Organisation des cursus et apprentissage pratique de la santé bucco-dentaire
La structuration pédagogique de ces formations répond à une logique progressive, pensée pour amener les étudiants d’un socle théorique solide vers une pratique clinique de plus en plus autonome, jusqu’à la maîtrise complète des gestes professionnels.
Des formations complètes avec soins dentaires réels sur patients
Le parcours portugais s’organise typiquement autour de deux premières années théoriques, consacrées aux bases fondamentales de l’anatomie, de la physiologie et des sciences biomédicales, suivies d’une troisième année marquant l’entrée dans la spécialisation. Les quatrième et cinquième années basculent ensuite vers une dimension résolument clinique, où les étudiants prennent en charge de véritables patients sous la supervision de praticiens expérimentés. Cette approche pratique constitue un atout considérable pour développer une réelle expertise en matière de santé bucco-dentaire avant même l’obtention du diplôme. Les futurs dentistes apprennent ainsi à traiter des problématiques variées, des caries aux traitements orthodontiques, en passant par la chirurgie buccale, dans des conditions proches de l’exercice professionnel réel. Cette immersion précoce dans le monde clinique représente un avantage certain face au marché français de la dentaire, qui reste porteur avec de bonnes perspectives de revenus pour les praticiens formés.

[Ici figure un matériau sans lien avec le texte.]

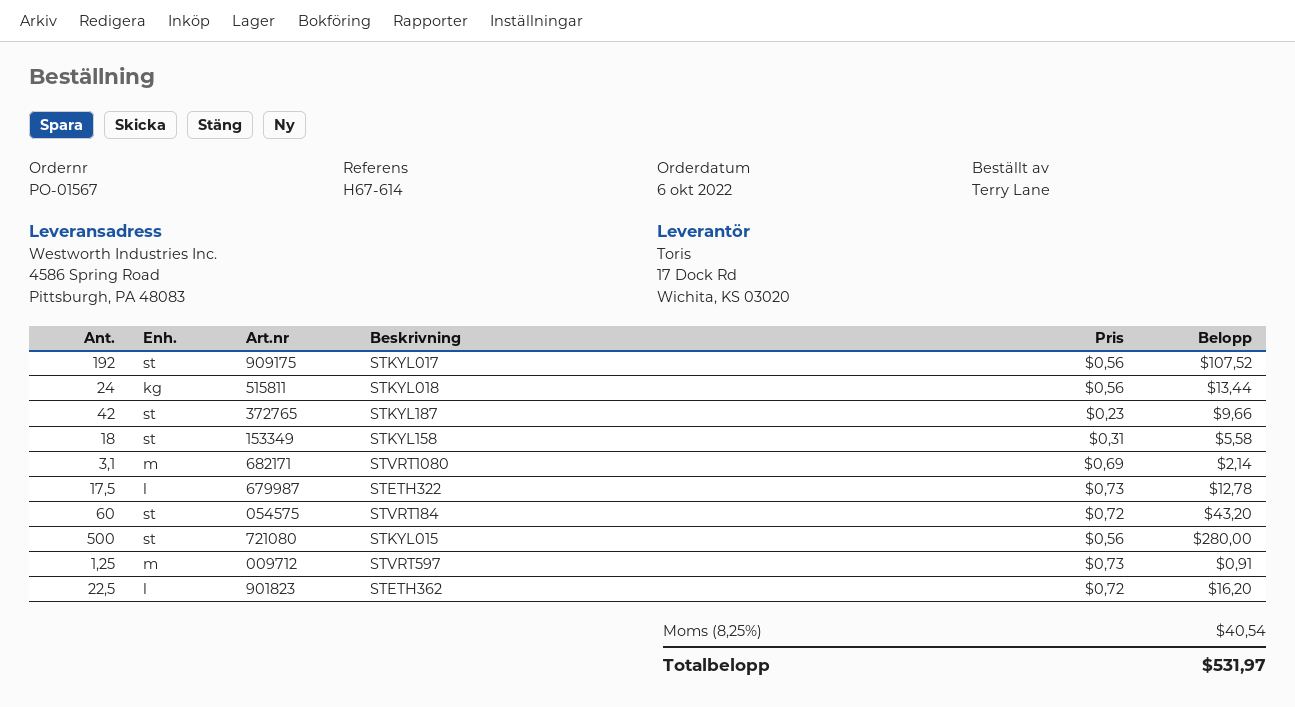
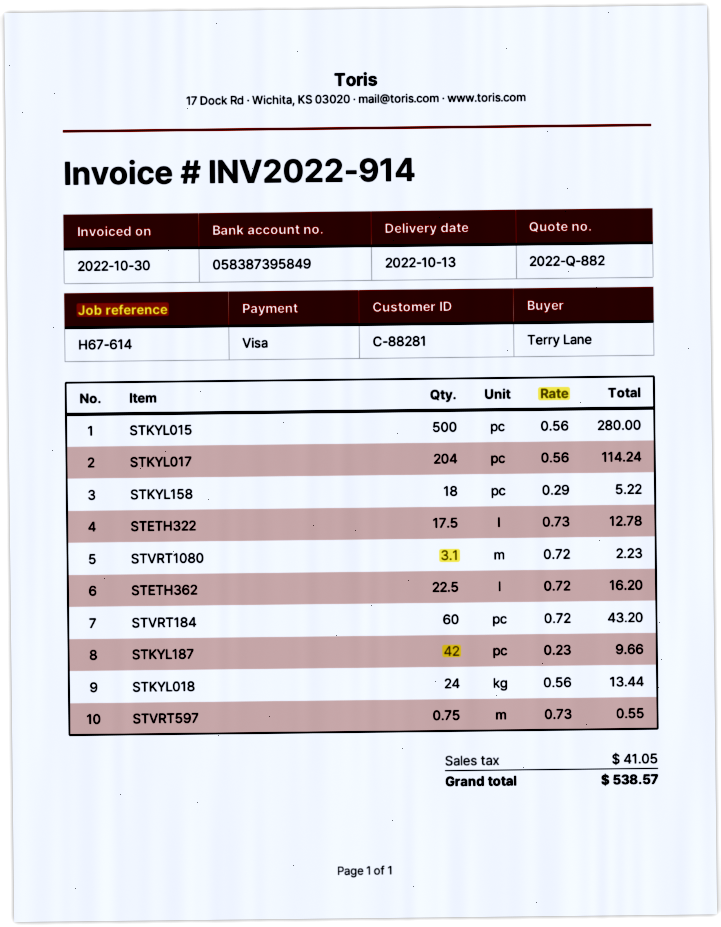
STKYL017: 192 x 0.56 = 107.52 -> 204 x 0.56 = 114.24
STKYL158: 18 x 0.31 = 5.58 -> 18 x 0.29 = 5.22
STVRT1080: 3.1 x 0.69 = 2.14 -> 3.1 x 0.72 = 2.23
STVRT597: 1.25 x 0.73 = 0.91 -> 0.75 x 0.73 = 0.55
tax: 40.54 -> 41.05
total: 531.97 -> 538.57

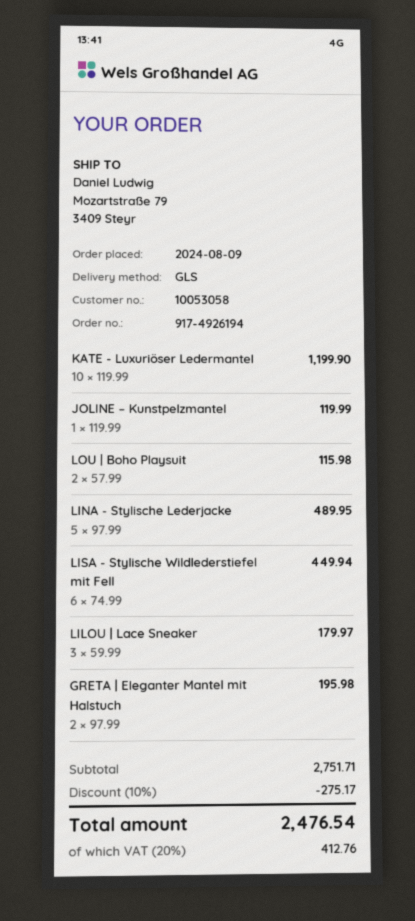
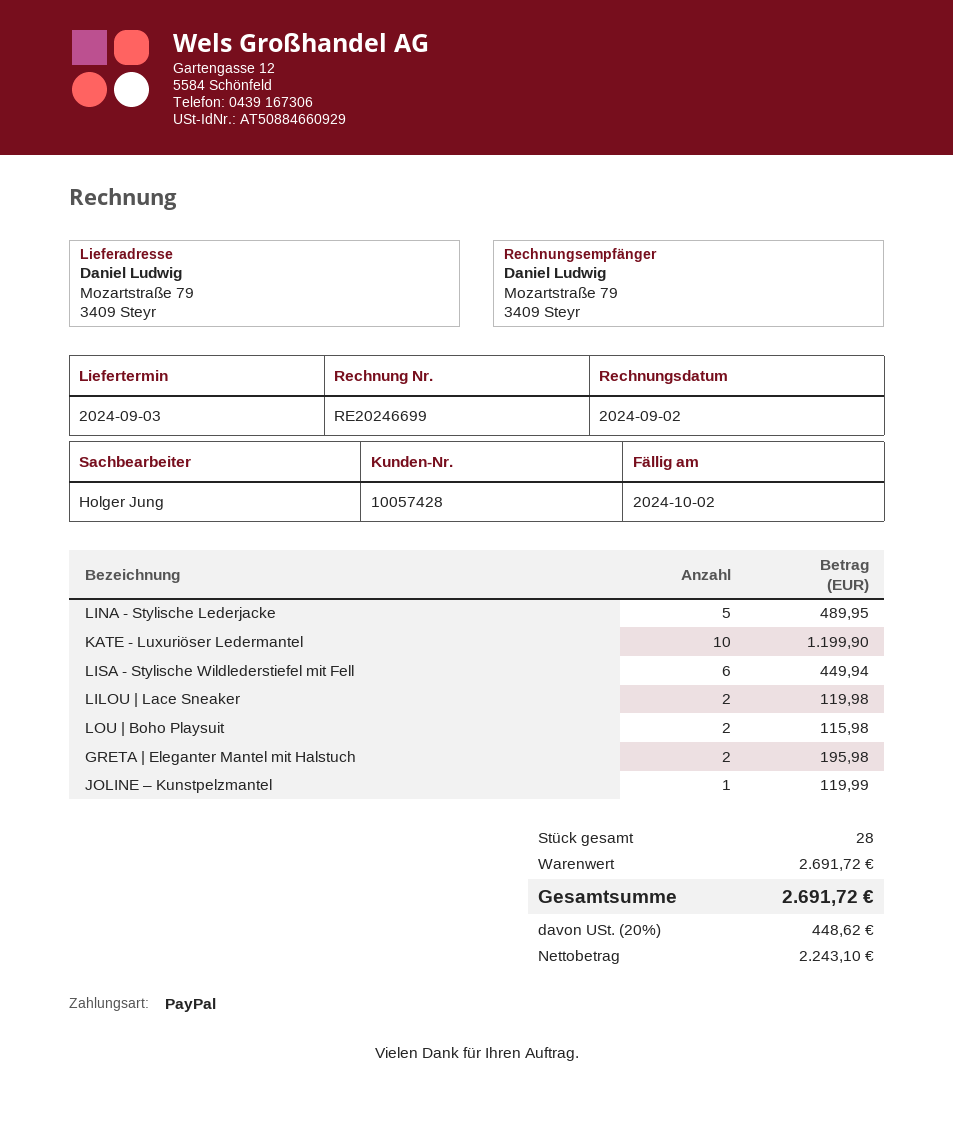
customer number: 10053058 -> 10057428
LILOU | Lace Sneaker: 3 for 179.97 -> 2 for 119.98
subtotal: 2751.71 -> 2691.72
discount: 10% = 275.17 -> none
tax: 20% = 412.76 -> 20% = 448.62
total: 2476.54 -> 2691.72

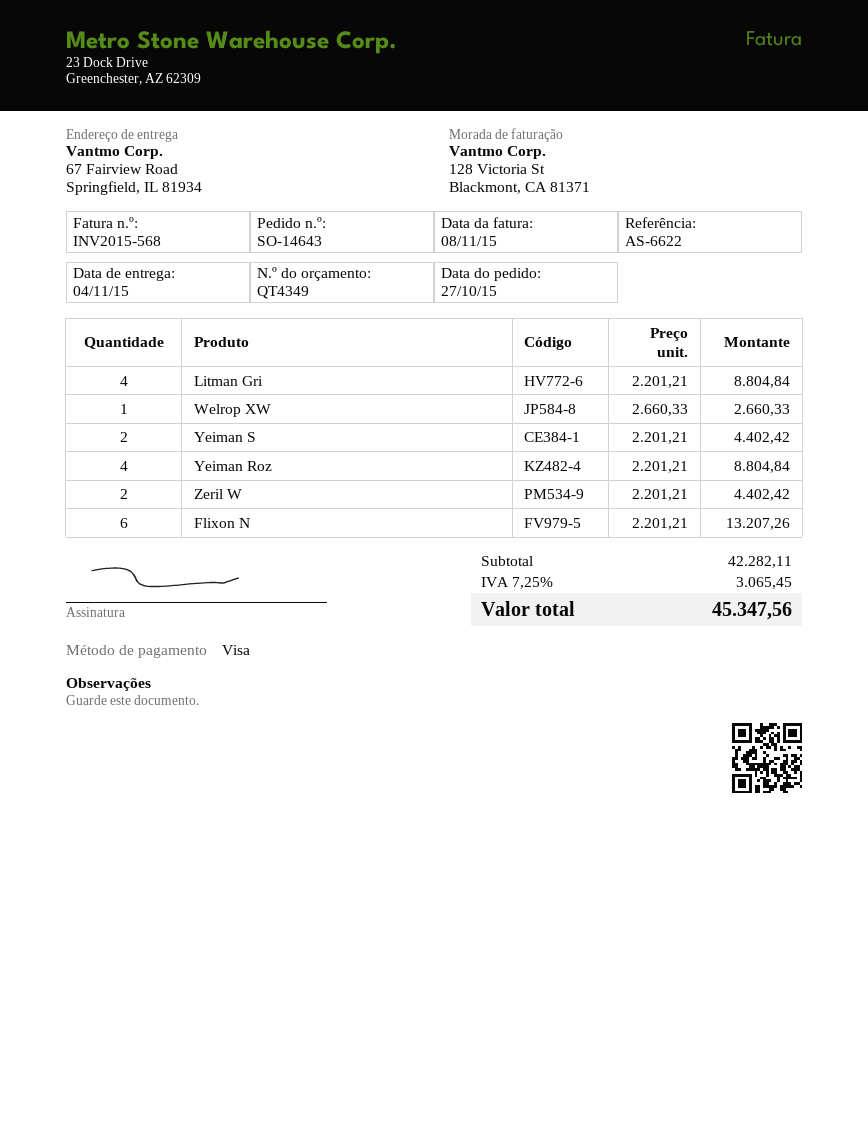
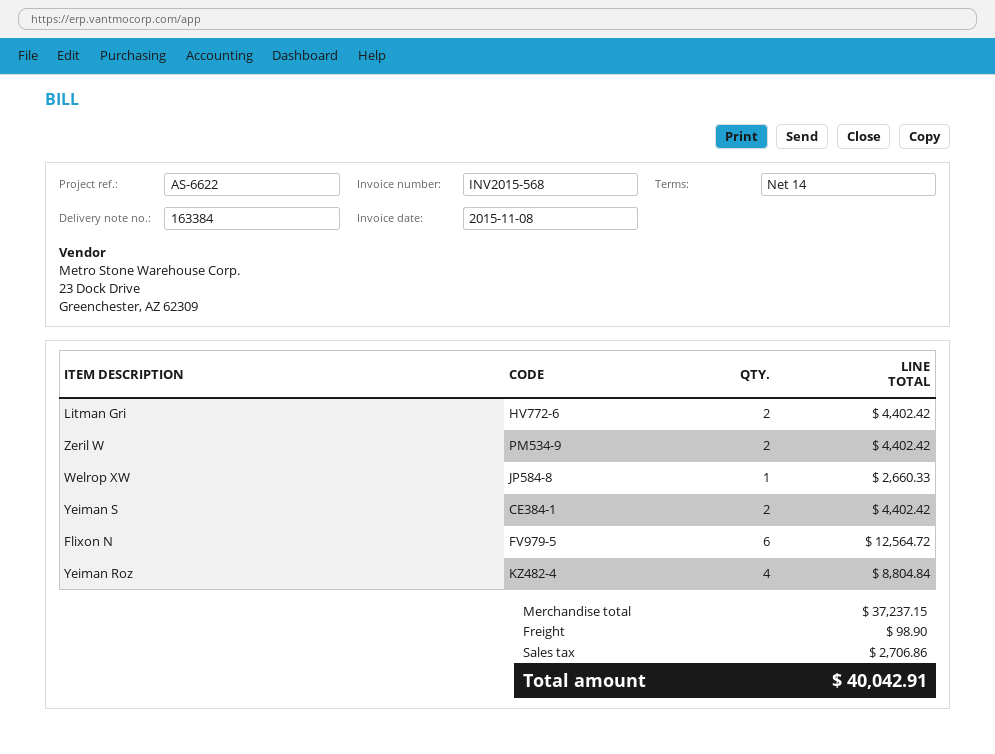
Litman Gri: 4 for 8804.84 -> 2 for 4402.42
Flixon N: 6 for 13207.26 -> 6 for 12564.72
subtotal: 42282.11 -> 37237.15
shipping: none -> 98.90
tax: 3065.45 -> 2706.86
total: 45347.56 -> 40042.91

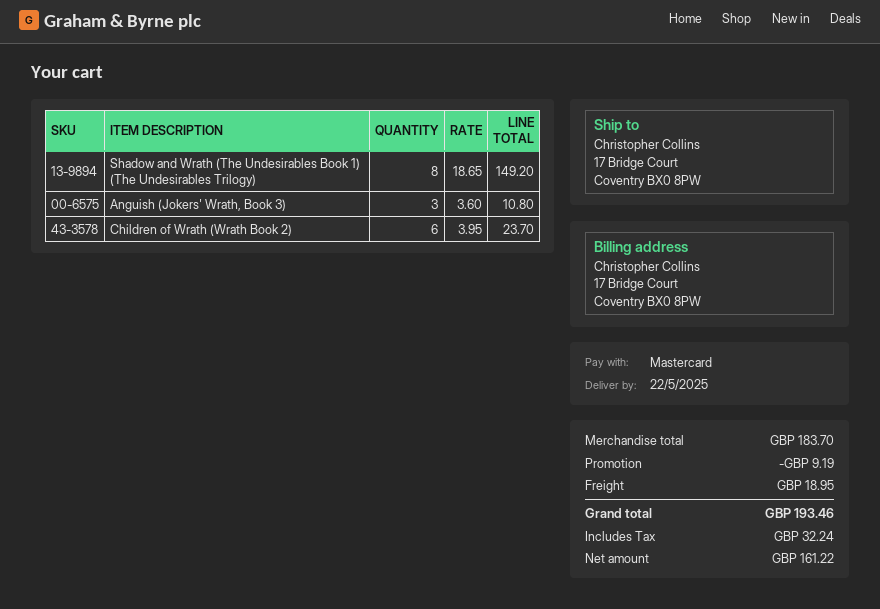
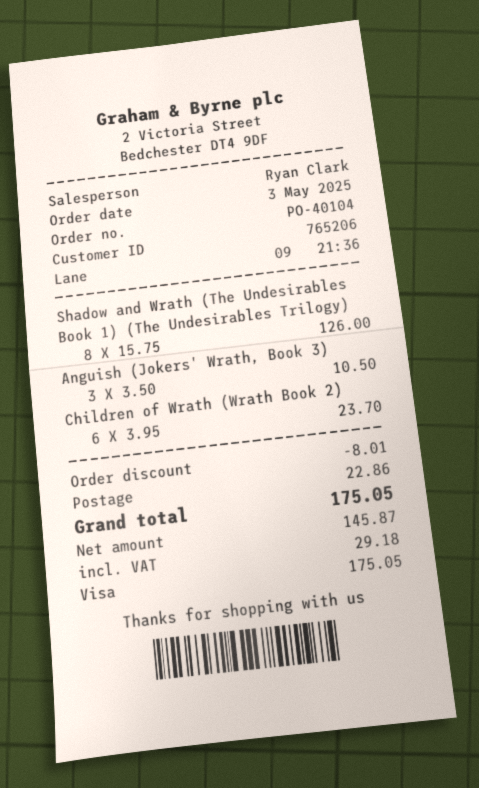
payment method: Mastercard -> Visa
Shadow and Wrath (The Undesirables Book 1) (The Undesirables Trilogy): 8 x 18.65 = 149.20 -> 8 x 15.75 = 126.00
Anguish (Jokers' Wrath, Book 3): 3 x 3.60 = 10.80 -> 3 x 3.50 = 10.50
discount: 9.19 -> 8.01
shipping: 18.95 -> 22.86
net: 161.22 -> 145.87
tax: 32.24 -> 29.18
total: 193.46 -> 175.05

L’enseignement en anglais pour faciliter l’intégration des étudiants internationaux
Certains pays européens misent sur l’anglais comme langue d’enseignement pour attirer davantage de candidats internationaux. C’est notamment le cas de Chypre, où les formations en anglais s’accompagnent de frais annuels d’environ 21 000€, ou encore de plusieurs cursus en Europe de l’Est. Cette approche facilite grandement l’intégration des étudiants qui ne maîtrisent pas encore la langue locale, bien que la maîtrise de la langue d’enseignement reste toujours indispensable à la réussite du parcours. Il convient de noter que chaque pays impose ses propres quotas limitatifs pour les étudiants étrangers : la Belgique francophone applique par exemple un quota de 15% réservé aux non-résidents, soit 26 places sur un total de 174 disponibles, tandis que la Suisse et le Québec restent totalement fermés aux candidats français pour les études dentaires. Face à cette diversité de systèmes, il est essentiel de bien se renseigner avant de s’engager, certaines agences privées ciblant parfois des étudiants en difficulté avec des promesses irréalistes. Mieux vaut donc privilégier des sources fiables et des établissements reconnus pour mener ces études jusqu’à l’obtention du diplôme dans les meilleures conditions possibles.